The NamespacedKV seems to be an API abstraction on top of that, with convenience methods to put unstructured (i.e. usually scalar) values in the DB without specifying the prefix byte over and over (that's my understanding). And without having to define a protobuf message for each and every type of data.

The miscDB is a predefined space using the KeyTypeMiscData prefix byte (value 10). Other instances are the folder and device statistics, each with their own prefix byte values. As I understand it, the "namespace for miscellaneous metadata" (miscDB) is meant to store singular pieces of information, such as the dbVersion (of which there is just one entry).

So your construct of a "Subspace" within the miscDB basically solves the same problem that the NamespacedKV already does for the DB as a whole. Thus I believe it would be wiser to define a new key prefix byte value to provide the desired subspace. The next step would be a NewWebauthnCredentialsNamespace() function akin to NewMiscDataNamespace() that provides an object with the convenience API.

But since we know what an entry should look like, the NamespacedKV convenience API wouldn't even be useful, as you'd always put []byte values in there, resulting from the protobuf encoding of a certain fixed Go structure type. At which point you can skip the NamespacedKV construct altogether and just put your values in the DB directly using your own KeyTypeWebauthnCredential value as a common prefix, followed by the credential ID. Like we do for KeyTypeDevice and lots of other things.

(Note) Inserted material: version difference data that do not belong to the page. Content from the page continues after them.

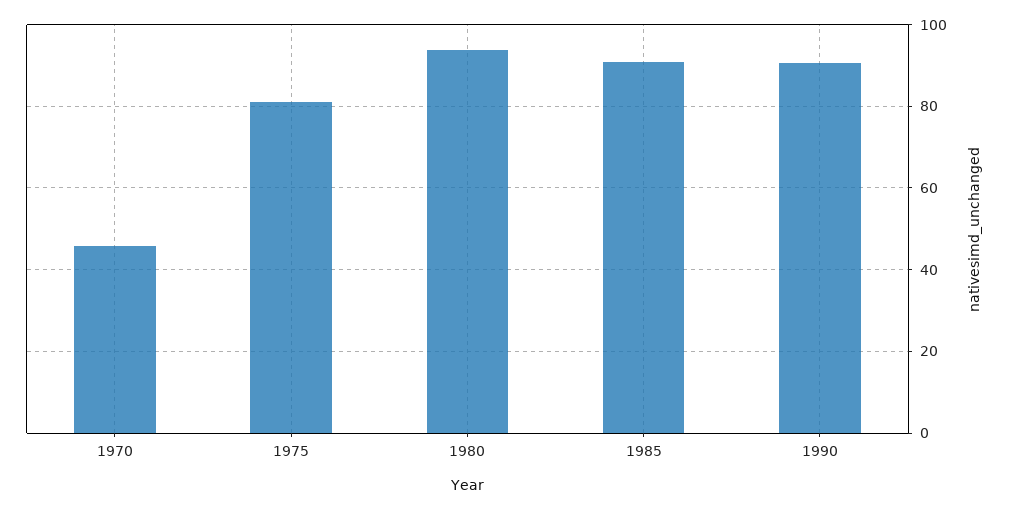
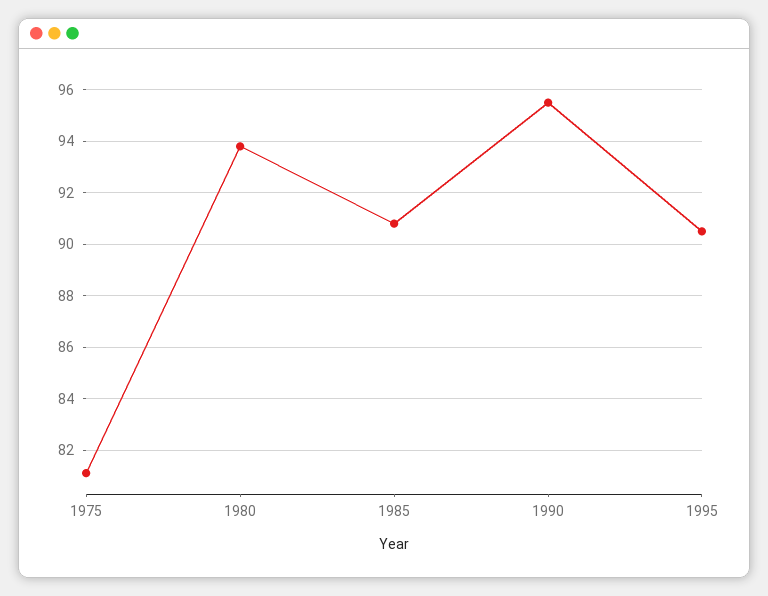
1970: 46 -> none
1990: 90 -> 95.5
1995: none -> 90.5

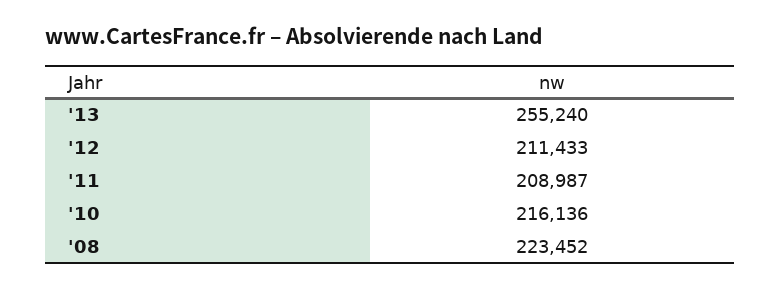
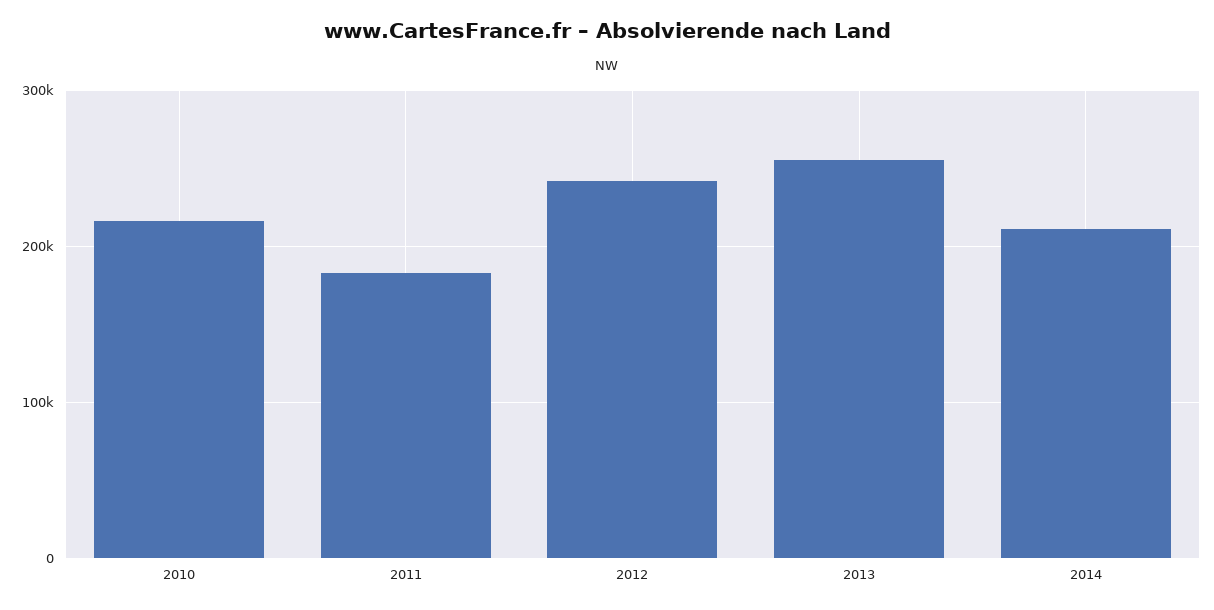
'12: 211433 -> 240000
'11: 208987 -> 180000
'08: 223452 -> none
2014: none -> 210000

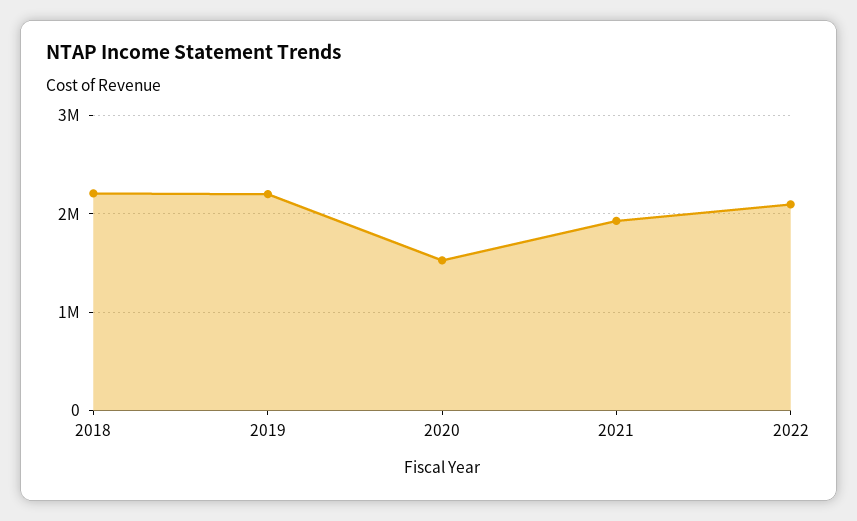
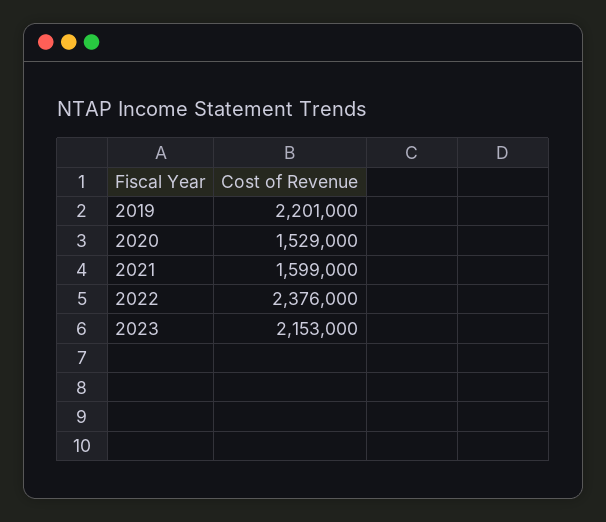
2018: 2200000 -> none
2021: 1900000 -> 1599000
2022: 2100000 -> 2376000
2023: none -> 2153000

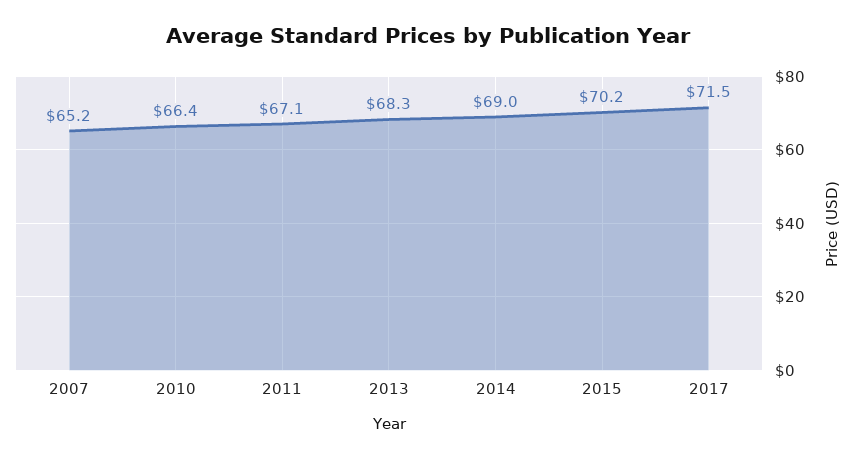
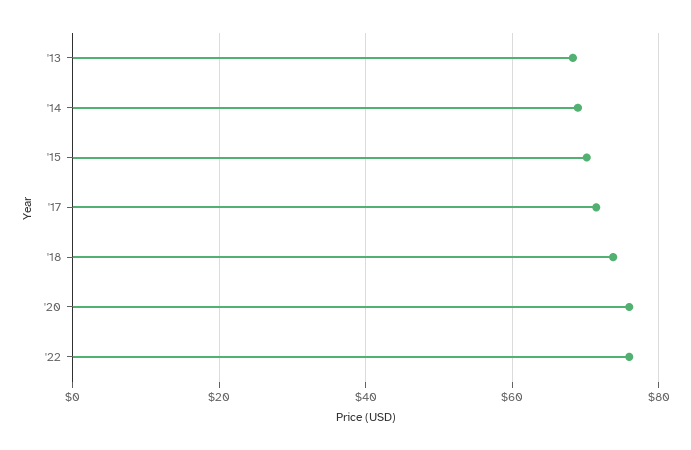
2007: 65.2 -> none
2010: 66.4 -> none
2011: 67.1 -> none
'18: none -> 74
'20: none -> 76
'22: none -> 76

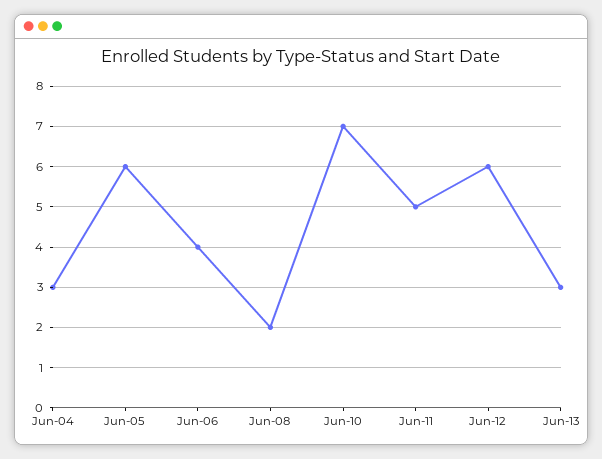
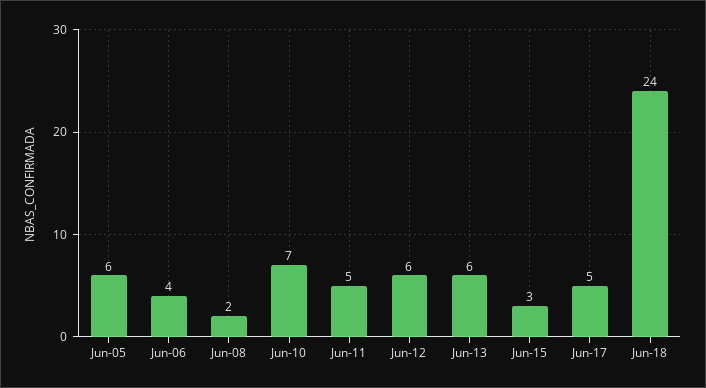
Jun-04: 3 -> none
Jun-13: 3 -> 6
Jun-15: none -> 3
Jun-17: none -> 5
Jun-18: none -> 24

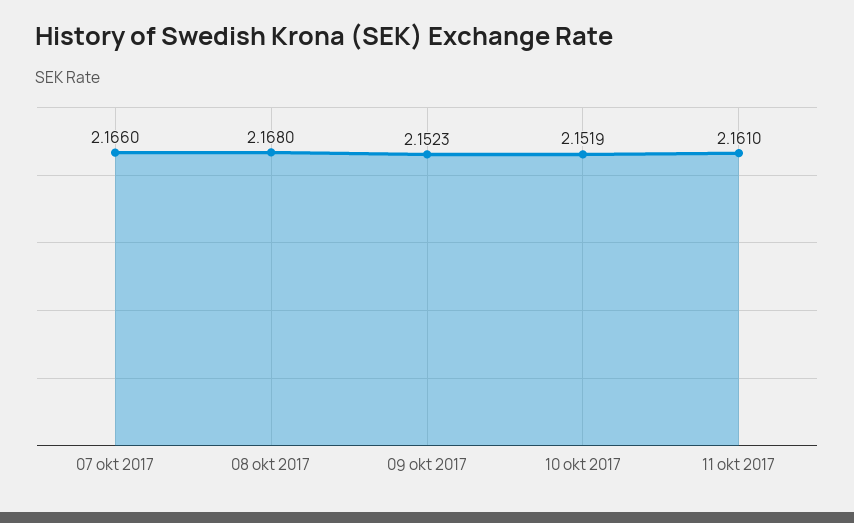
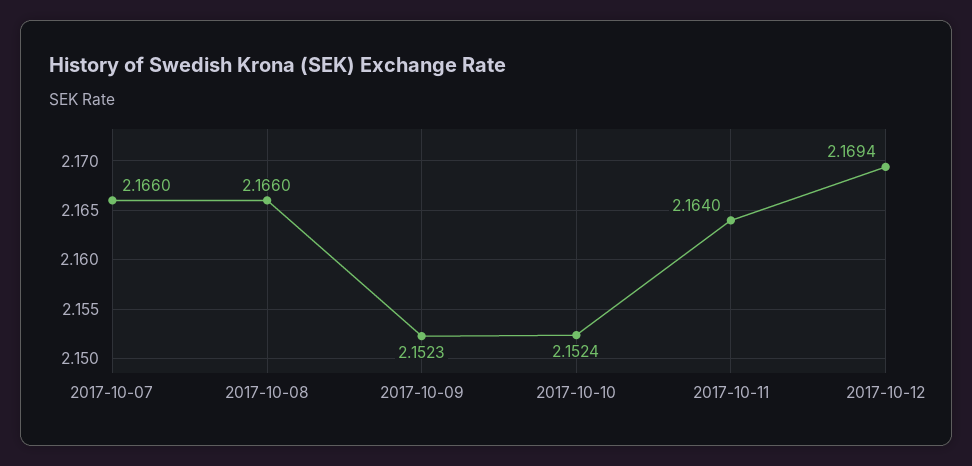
08 okt 2017: 2.168 -> 2.166
10 okt 2017: 2.1519 -> 2.1524
11 okt 2017: 2.161 -> 2.164
2017-10-12: none -> 2.1694

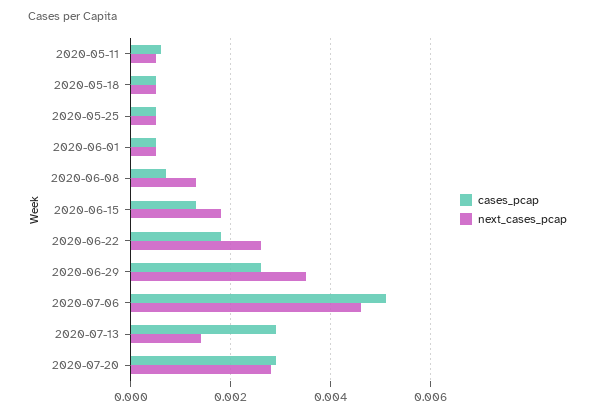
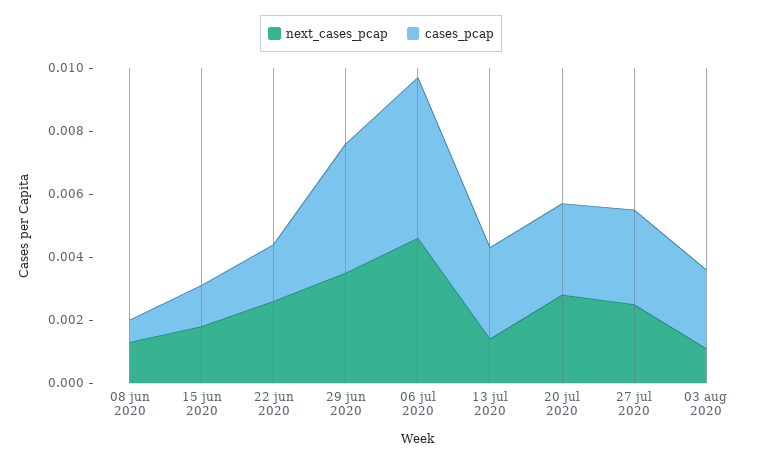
cases_pcap, 2020-05-11: 0.0005 -> none
next_cases_pcap, 2020-05-11: 0.0005 -> none
cases_pcap, 2020-05-18: 0.0005 -> none
next_cases_pcap, 2020-05-18: 0.0005 -> none
cases_pcap, 2020-05-25: 0.0005 -> none
next_cases_pcap, 2020-05-25: 0.0005 -> none
cases_pcap, 2020-06-01: 0.0005 -> none
next_cases_pcap, 2020-06-01: 0.0005 -> none
cases_pcap, 2020-06-29: 0.0025 -> 0.004
next_cases_pcap, 27 jul 2020: none -> 0.0025
cases_pcap, 27 jul 2020: none -> 0.003
next_cases_pcap, 03 aug 2020: none -> 0.001
cases_pcap, 03 aug 2020: none -> 0.0025

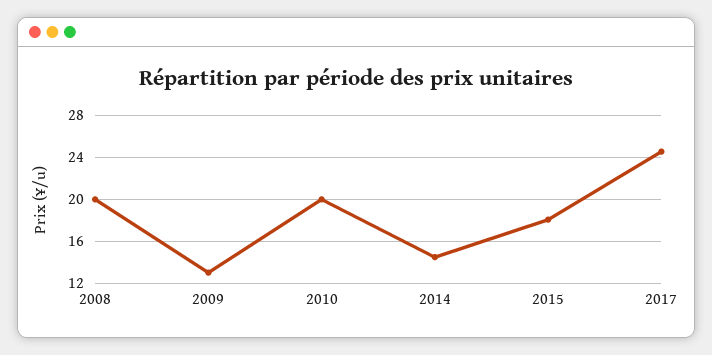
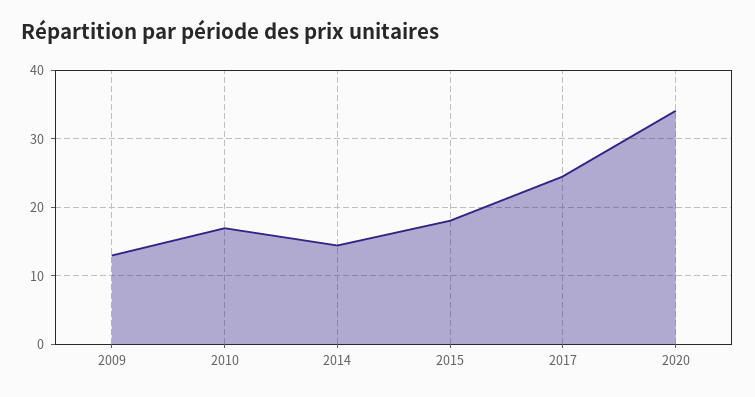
2008: 20 -> none
2010: 20 -> 17
2020: none -> 34

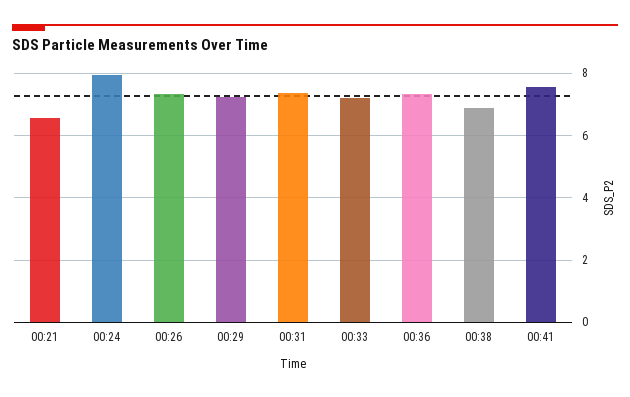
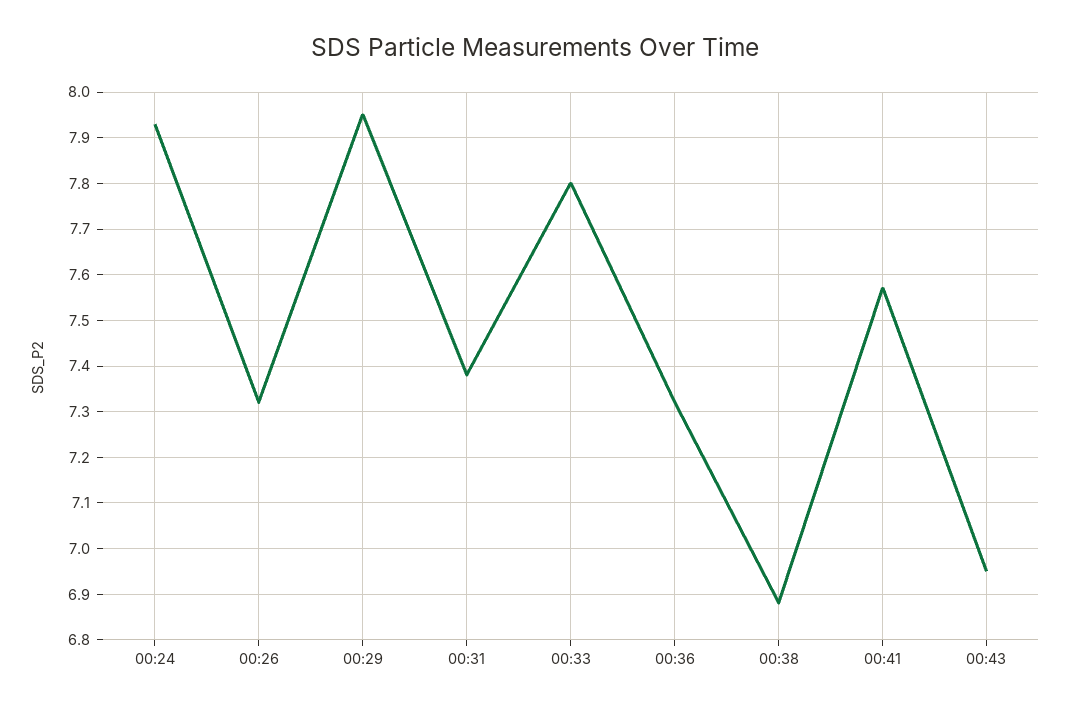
00:21: 6.6 -> none
00:29: 7.2 -> 7.95
00:33: 7.2 -> 7.8
00:43: none -> 6.95

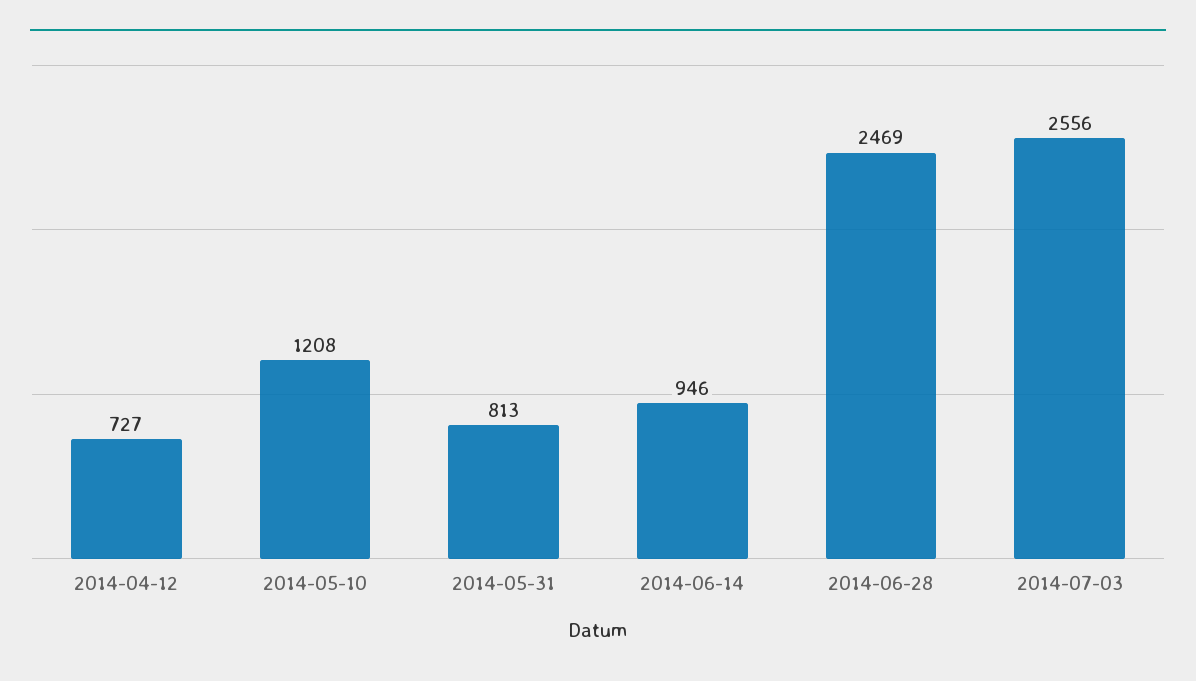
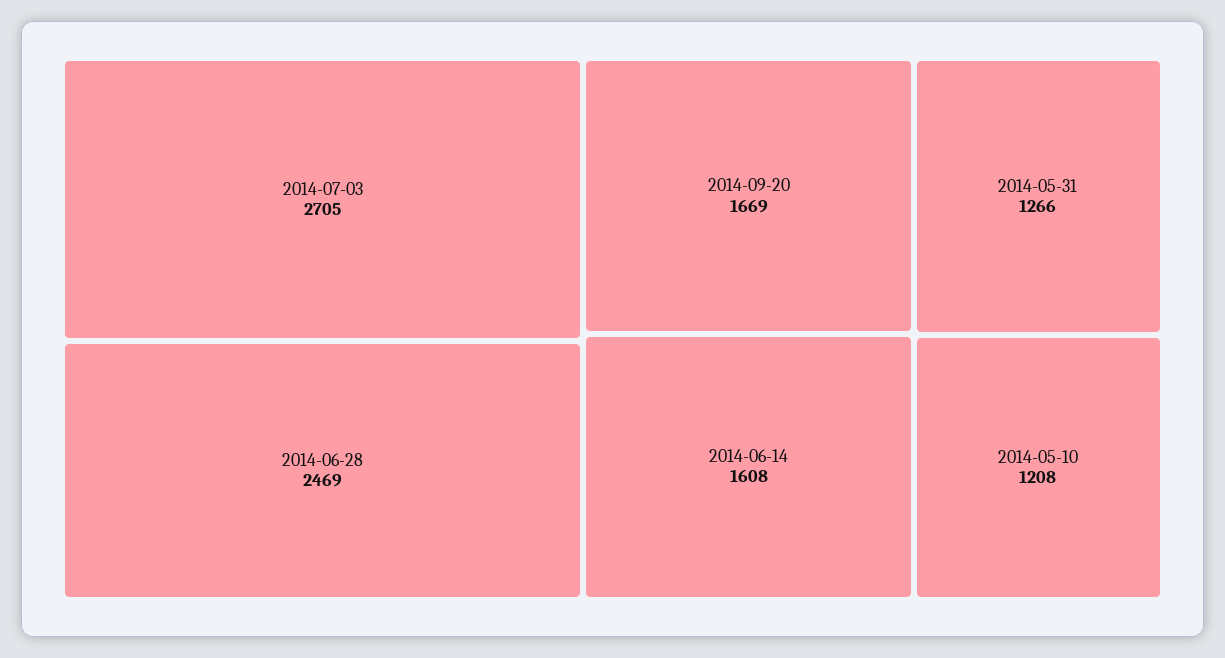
2014-04-12: 727 -> none
2014-05-31: 813 -> 1266
2014-06-14: 946 -> 1608
2014-07-03: 2556 -> 2705
2014-09-20: none -> 1669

Looking ahead to an SQL-based backend, one key type prefix would translate to one SQL table with a fixed definition of record fields, mapping to the protobuf structure fields. I don't know if that's the direction we'll be heading, as I didn't have much time to look at syncthing#9965 yet. But it would be one logical way to employ a relational DB as intended, instead of abusing it to hold protobuf blobs.

I hope this all makes sense to you. I am frankly still confused by the different DB access methods in the code base myself. But at the current development pace, syncthing#9175 may very well get to land after the SQLite stuff. So it makes sense to take the needed refactoring into account now. Really sorry to see this causing extra work and further delays. I'd rather have had this finished already and let Jakob worry about yet another SQL table during the SQLite migration. But as it stands, it will probably be on us to integrate with the new paradigms instead.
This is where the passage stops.